The data should be written out in full, exactly as it stands, and the pictures dropped.

[Collected data entries]

○ ○ ○ ○ ○

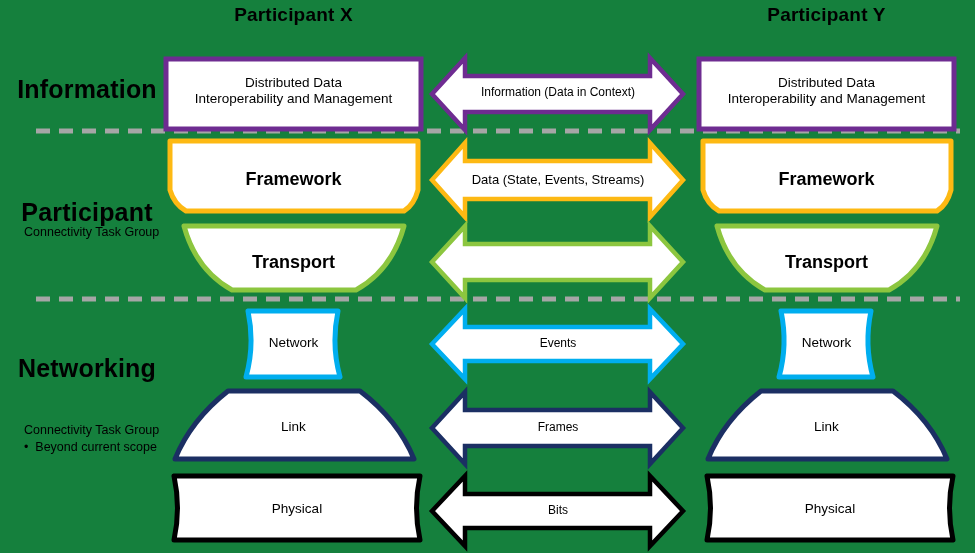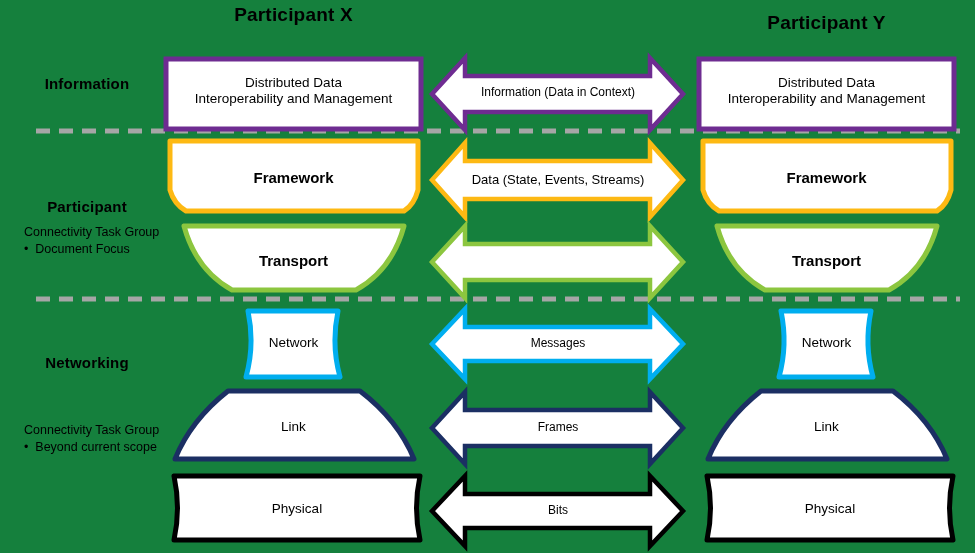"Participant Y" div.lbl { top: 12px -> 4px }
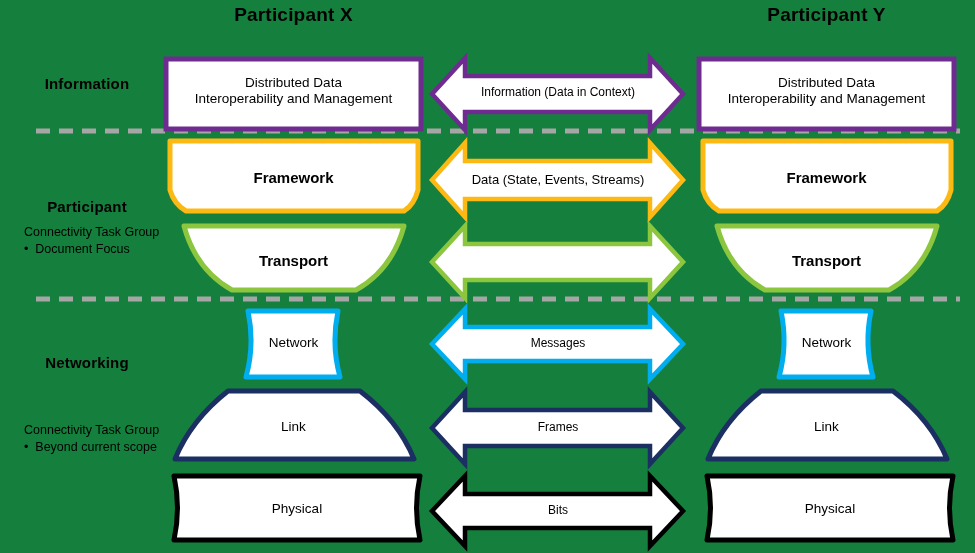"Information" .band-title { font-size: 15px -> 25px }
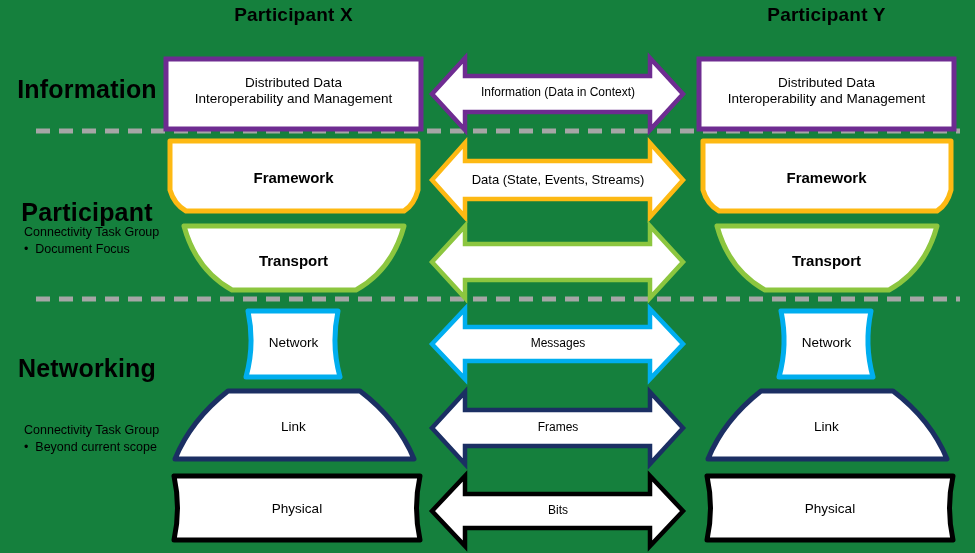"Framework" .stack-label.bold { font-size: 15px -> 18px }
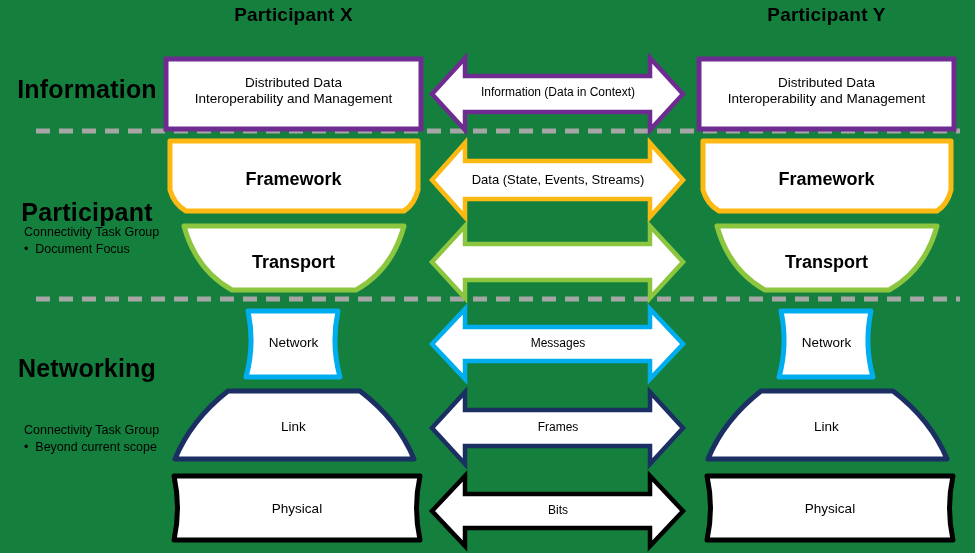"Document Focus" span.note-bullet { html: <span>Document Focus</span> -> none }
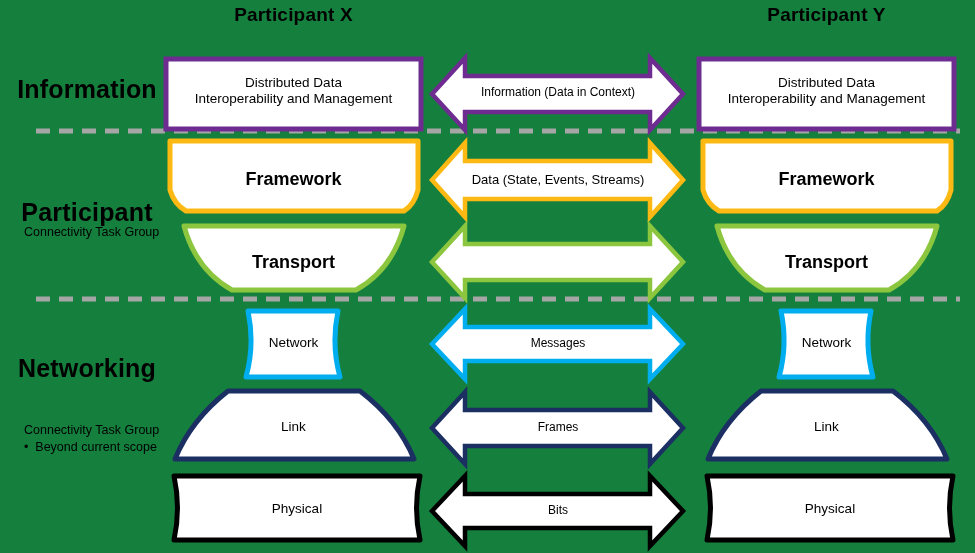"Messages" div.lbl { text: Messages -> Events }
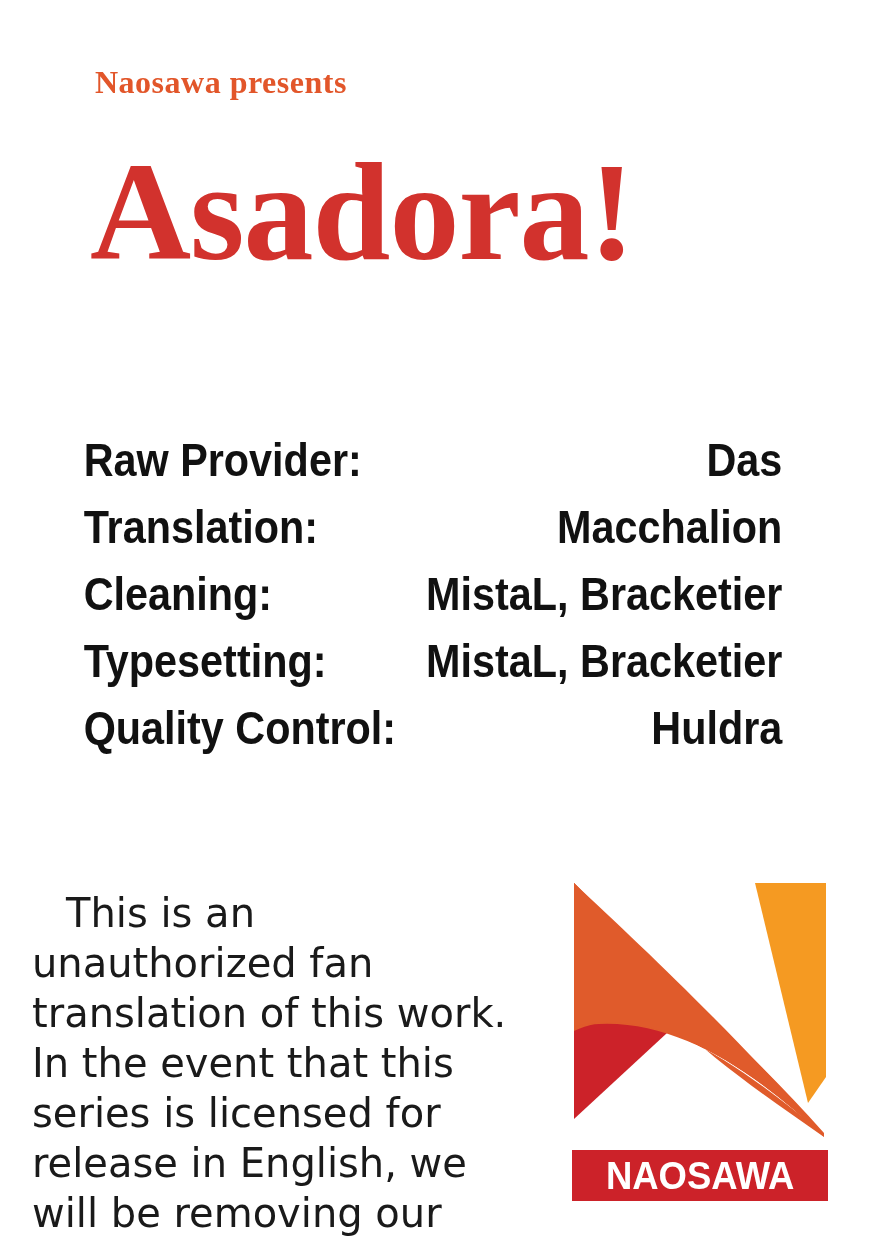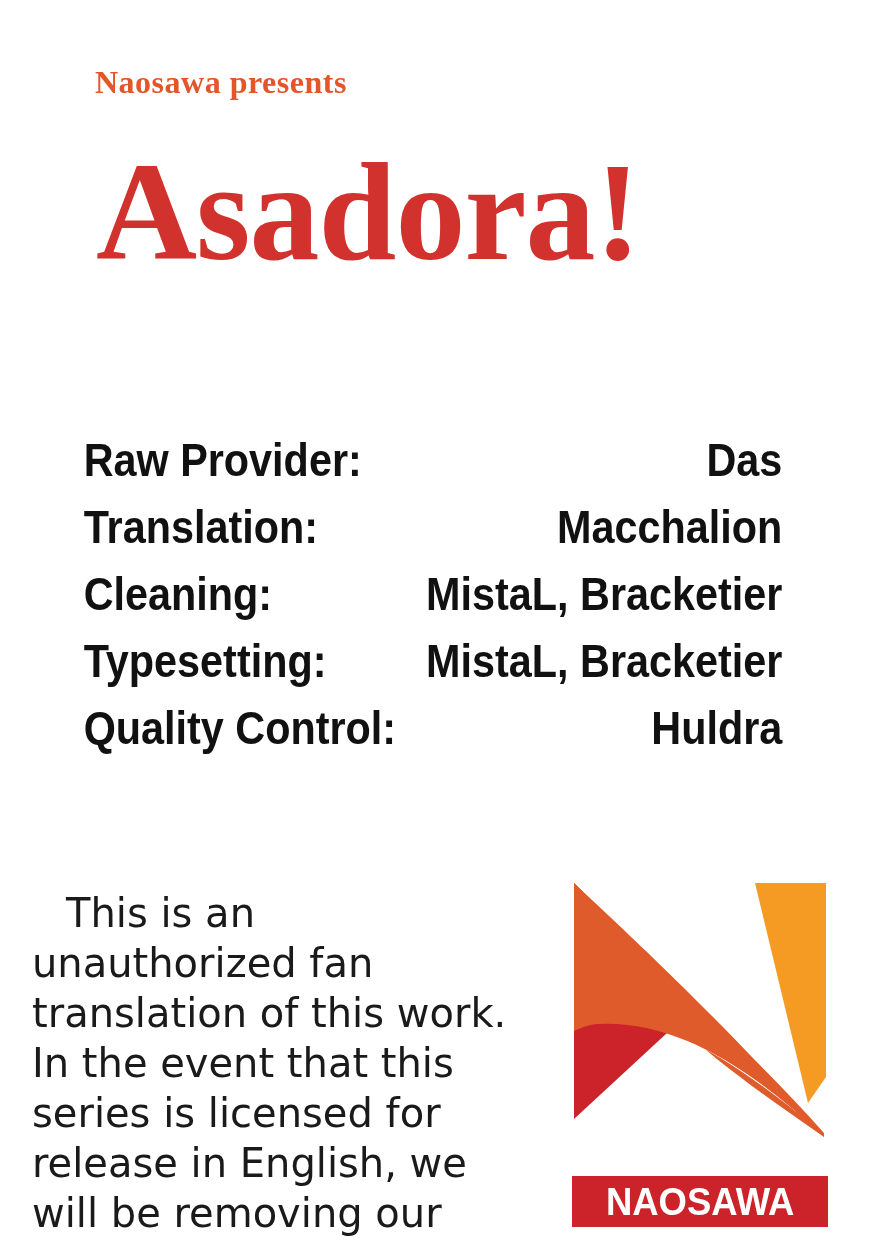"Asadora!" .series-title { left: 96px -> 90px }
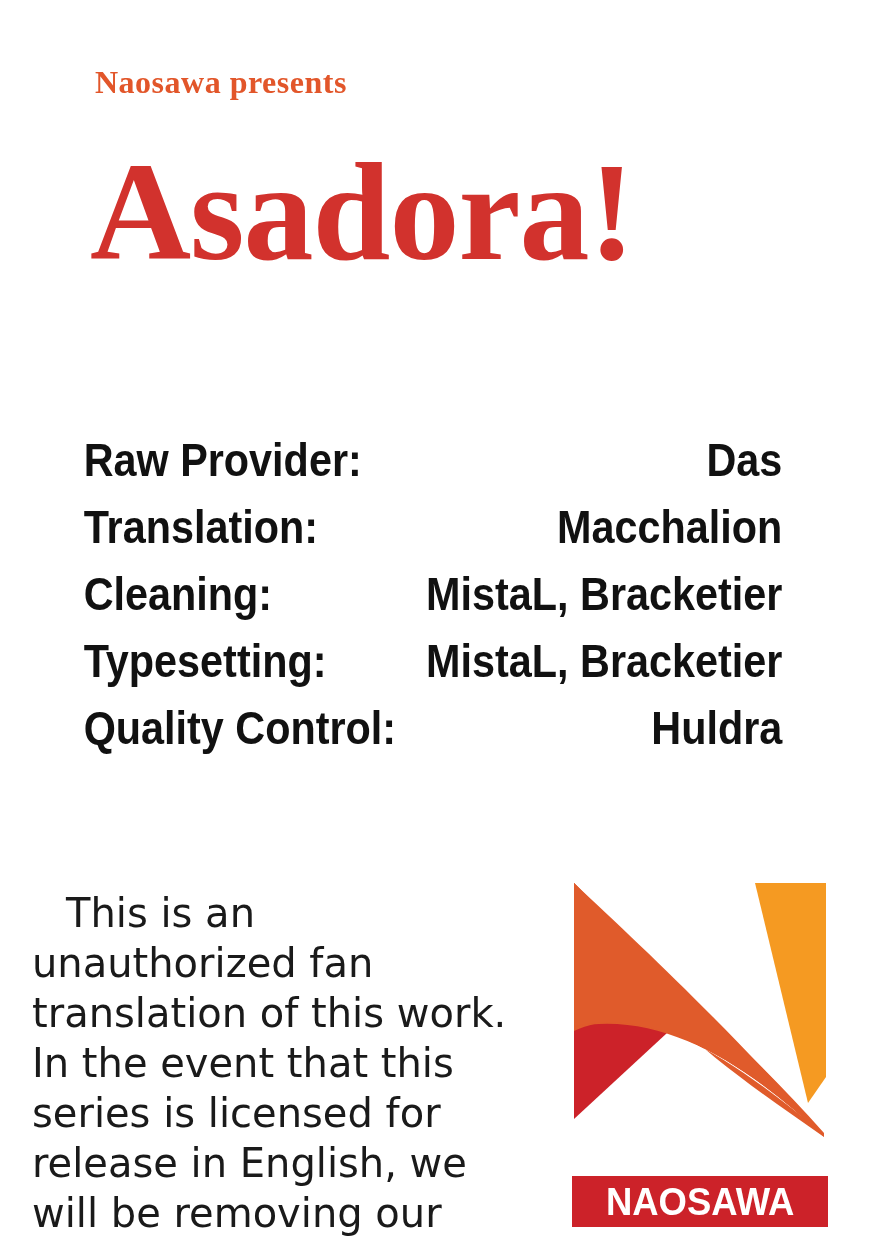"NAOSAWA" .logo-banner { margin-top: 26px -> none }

○ ○ ○ ○ ○

- **OUTPUT FOR THIS EXERCISE**:
"Participant Y" div.lbl { top: 12px -> 4px }
"Information" .band-title { font-size: 15px -> 25px }
"Framework" .stack-label.bold { font-size: 15px -> 18px }
"Document Focus" span.note-bullet { html: <span>Document Focus</span> -> none }
"Messages" div.lbl { text: Messages -> Events }
"Asadora!" .series-title { left: 96px -> 90px }
"NAOSAWA" .logo-banner { margin-top: 26px -> none }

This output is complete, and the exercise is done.